**Modification records**:
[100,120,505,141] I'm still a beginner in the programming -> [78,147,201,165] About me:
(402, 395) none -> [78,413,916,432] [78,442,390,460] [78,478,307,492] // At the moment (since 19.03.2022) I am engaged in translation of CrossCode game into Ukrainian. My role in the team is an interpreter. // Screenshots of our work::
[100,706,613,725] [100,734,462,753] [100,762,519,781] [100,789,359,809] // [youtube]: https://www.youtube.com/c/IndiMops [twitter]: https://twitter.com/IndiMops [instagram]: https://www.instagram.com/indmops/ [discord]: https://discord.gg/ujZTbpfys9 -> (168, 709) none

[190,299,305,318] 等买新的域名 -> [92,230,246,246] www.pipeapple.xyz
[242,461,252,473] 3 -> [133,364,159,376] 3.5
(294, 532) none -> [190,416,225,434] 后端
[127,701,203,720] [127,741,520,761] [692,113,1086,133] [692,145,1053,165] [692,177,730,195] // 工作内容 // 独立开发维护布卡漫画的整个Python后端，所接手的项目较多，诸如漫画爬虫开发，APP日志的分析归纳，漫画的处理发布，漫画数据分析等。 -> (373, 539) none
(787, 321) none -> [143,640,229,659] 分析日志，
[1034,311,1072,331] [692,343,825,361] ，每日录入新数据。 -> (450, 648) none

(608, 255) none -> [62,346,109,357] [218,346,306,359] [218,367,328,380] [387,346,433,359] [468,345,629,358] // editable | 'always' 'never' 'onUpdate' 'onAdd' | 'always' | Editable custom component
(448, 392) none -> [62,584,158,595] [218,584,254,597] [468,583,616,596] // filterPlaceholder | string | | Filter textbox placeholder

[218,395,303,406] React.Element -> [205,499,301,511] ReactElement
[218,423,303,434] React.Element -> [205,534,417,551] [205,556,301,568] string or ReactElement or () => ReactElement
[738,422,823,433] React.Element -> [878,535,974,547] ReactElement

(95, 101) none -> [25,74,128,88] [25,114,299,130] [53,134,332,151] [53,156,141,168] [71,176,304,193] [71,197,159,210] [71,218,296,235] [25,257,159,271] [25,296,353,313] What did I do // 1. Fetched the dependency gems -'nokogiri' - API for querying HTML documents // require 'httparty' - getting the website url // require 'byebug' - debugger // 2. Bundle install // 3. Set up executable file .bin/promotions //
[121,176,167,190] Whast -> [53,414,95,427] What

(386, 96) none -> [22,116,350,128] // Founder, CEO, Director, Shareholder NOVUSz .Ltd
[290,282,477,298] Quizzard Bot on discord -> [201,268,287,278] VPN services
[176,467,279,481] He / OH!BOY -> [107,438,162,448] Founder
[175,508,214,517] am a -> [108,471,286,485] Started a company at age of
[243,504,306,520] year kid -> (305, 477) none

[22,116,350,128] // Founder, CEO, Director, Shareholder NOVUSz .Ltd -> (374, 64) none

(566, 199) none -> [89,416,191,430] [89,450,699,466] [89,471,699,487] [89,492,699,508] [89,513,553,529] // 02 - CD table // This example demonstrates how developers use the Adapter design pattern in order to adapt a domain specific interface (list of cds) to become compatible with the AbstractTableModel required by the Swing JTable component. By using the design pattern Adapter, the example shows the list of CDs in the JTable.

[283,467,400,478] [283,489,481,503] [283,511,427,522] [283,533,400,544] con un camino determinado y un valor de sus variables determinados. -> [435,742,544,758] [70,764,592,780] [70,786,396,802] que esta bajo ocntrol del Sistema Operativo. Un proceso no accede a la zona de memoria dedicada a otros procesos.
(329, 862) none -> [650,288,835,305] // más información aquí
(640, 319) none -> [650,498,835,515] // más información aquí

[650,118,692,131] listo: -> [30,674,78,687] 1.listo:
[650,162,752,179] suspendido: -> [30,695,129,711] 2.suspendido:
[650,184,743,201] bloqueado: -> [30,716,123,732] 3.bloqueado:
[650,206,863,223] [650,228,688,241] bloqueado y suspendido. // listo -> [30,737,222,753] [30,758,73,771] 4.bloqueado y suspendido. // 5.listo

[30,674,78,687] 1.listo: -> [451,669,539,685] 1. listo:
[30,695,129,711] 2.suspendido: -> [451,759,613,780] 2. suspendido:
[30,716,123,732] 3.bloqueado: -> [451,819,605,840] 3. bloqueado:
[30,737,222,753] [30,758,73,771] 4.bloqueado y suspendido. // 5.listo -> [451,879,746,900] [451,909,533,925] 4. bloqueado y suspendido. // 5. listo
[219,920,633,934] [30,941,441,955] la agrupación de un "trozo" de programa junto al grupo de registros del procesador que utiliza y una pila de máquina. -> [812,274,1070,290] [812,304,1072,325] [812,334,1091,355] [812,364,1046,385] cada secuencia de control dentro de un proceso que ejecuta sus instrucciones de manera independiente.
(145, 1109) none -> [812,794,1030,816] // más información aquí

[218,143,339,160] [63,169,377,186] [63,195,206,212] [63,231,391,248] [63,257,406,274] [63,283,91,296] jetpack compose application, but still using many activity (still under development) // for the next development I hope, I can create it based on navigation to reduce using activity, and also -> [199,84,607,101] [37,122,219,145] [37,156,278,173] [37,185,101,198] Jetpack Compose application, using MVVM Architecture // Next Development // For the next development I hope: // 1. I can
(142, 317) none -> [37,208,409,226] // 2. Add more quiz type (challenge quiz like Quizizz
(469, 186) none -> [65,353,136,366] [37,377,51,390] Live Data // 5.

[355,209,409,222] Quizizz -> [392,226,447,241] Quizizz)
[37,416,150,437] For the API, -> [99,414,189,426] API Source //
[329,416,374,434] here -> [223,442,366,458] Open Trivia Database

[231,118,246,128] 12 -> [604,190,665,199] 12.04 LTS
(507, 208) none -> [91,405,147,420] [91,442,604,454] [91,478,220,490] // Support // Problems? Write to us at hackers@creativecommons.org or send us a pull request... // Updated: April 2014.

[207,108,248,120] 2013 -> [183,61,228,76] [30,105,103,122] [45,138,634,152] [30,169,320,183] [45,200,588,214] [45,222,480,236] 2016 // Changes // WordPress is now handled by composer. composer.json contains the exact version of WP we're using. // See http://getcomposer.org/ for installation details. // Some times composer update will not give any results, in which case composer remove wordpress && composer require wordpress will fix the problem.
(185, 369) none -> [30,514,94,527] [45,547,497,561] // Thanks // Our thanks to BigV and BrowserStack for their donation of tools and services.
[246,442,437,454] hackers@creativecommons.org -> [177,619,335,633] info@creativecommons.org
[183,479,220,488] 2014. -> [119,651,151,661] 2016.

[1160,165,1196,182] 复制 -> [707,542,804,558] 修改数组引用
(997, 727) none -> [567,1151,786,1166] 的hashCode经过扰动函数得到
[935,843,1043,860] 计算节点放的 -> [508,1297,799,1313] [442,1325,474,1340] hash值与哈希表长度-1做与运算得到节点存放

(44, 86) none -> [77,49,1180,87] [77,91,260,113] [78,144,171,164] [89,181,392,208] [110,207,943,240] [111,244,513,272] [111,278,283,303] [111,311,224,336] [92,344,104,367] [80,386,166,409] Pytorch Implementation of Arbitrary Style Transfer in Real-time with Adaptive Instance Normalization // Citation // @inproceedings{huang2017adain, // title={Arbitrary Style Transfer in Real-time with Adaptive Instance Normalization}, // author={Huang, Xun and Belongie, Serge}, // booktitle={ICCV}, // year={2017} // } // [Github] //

**Exercise objective**: Which lines of the records contain "React"? Show each of them.

**Result**:
[218,395,303,406] React.Element -> [205,499,301,511] ReactElement
[218,423,303,434] React.Element -> [205,534,417,551] [205,556,301,568] string or ReactElement or () => ReactElement
[738,422,823,433] React.Element -> [878,535,974,547] ReactElement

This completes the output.